Researchers at the University of Warwick have developed an ecologically- friendly car engine by employing technology used in the Space Shuttle.
The team, headed by Ali Vershagh of the Warwick Manufacturing Group, has designed a carbon piston car engine which produces much-reduced hydrocarbon exhaust emissions - up to 30 per cent less than the conventional car engine.
The secret is the use of graphite, which North American Space Agency's design team exploited when developing the re-usable Space Shuttle's heat barrier.
Most cars are fitted with aluminium piston engines.
Dr Vershagh said: "A number of exotic materials which were previously not available because they were either classified or too expensive are coming on to the market, and it is inevitable that car designers will turn to them."
Very pure graphite, a form of carbon, can withstand very high temperatures.
By expanding much less than aluminium, graphite allows engine designers to reduce the so-called "crevice volumes" which store the wasteful unburned hydrocarbons.
This, added to the fact that oil consumption is also reduced by 50 per cent, has attracted environment-conscious motor companies.
Daimler Benz, which is co-sponsoring the project with the European Commission and a number of European research institutes, is hoping to eventually develop the prototype for the mass market.
Already, the piston is being constructed by French firm SMP and the engine has been tried out in a top-of-the-range Mercedes test car.
Dr Vershagh said the engine could be in production within five years, at least at the luxury car end of the market.
The major difficulty will be the price. At the moment, each carbon piston costs around Pounds 700, compared with just a few pounds for the standard aluminium component.
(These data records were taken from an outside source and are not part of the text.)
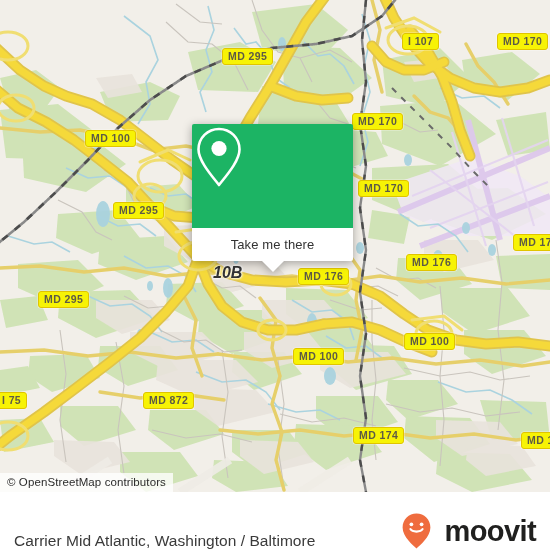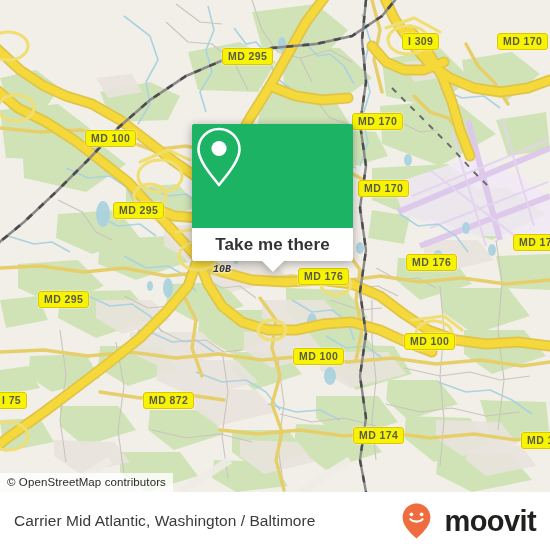--- a/index.html
+++ b/index.html
@@ -345,7 +345,7 @@
 
     <div id="shields">
         <div class="shield" style="left: 222px; top: 48px;">MD 295</div>
-        <div class="shield" style="left: 402px; top: 33px;">I 309</div>
+        <div class="shield" style="left: 402px; top: 33px;">I 107</div>
         <div class="shield" style="left: 497px; top: 33px;">MD 170</div>
         <div class="shield" style="left: 85px; top: 130px;">MD 100</div>
         <div class="shield" style="left: 352px; top: 113px;">MD 170</div>

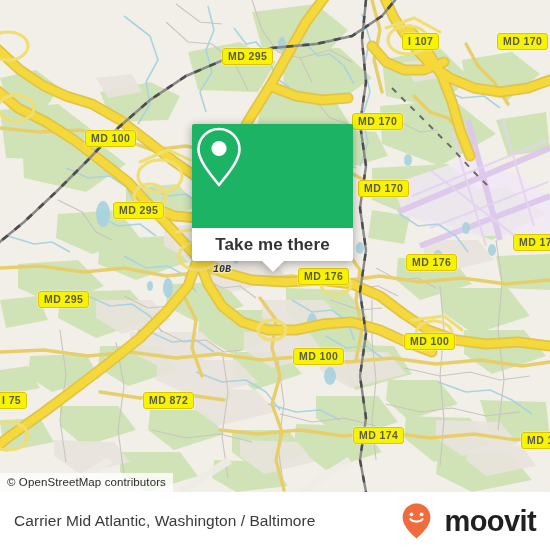--- a/index.html
+++ b/index.html
@@ -67,7 +67,7 @@
     display:flex;align-items:center;justify-content:center;
   }
   #popup-label{
-    font-size:17px;color:#333333;letter-spacing:.1px;font-weight:bold;
+    font-size:13px;color:#333333;letter-spacing:.1px;
   }
   #popup-tail{
     position:absolute;left:50%;top:137px;

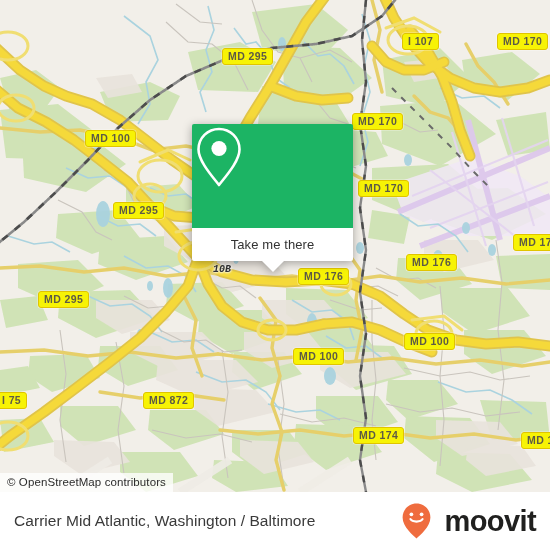--- a/index.html
+++ b/index.html
@@ -33,11 +33,10 @@
     position:absolute;
     font-style:italic;
     font-weight:bold;
-    font-size:10px;
+    font-size:16px;
     color:#333;
     white-space:nowrap;
     text-shadow:0 0 3px #fff,0 0 3px #fff,0 0 2px #fff;
-    font-family:Liberation Mono, monospace;
   }
 
   

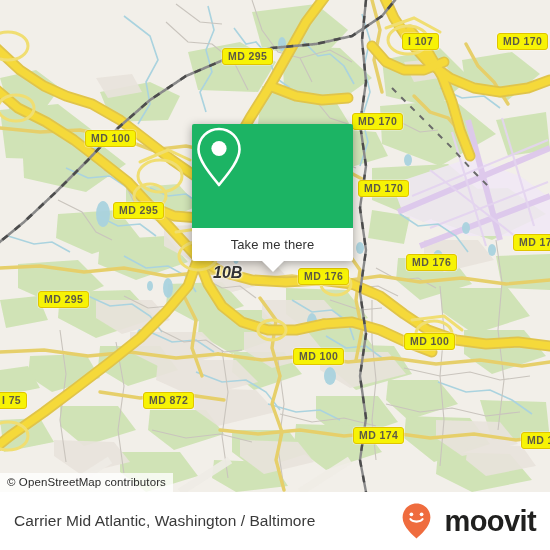--- a/index.html
+++ b/index.html
@@ -81,7 +81,7 @@
   #footer{
     position:absolute;left:0;top:492px;width:550px;height:58px;
     background:#ffffff;
-    display:flex;align-items:center;justify-content:space-between;
+    display:flex;align-items:flex-end;justify-content:space-between;
     padding:0 14px;box-sizing:border-box;
   }
   #footer-title{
This price is likely to fall if the pistons enter mass production.
Dr Vershagh said that mass production of the engine will require substantial investment, especially in the manufacturing process.
Formula One manufacturers are also interested in the engine because it produces greater engine performance, thus permitting higher speeds within the standard engine structure, and is significantly lighter than the aluminium engine.
But Dr Vershagh was not able to confirm whether racing drivers Damon Hill or Michael Schumacher would be offered the technology to boost their respective Formula One world championship bids.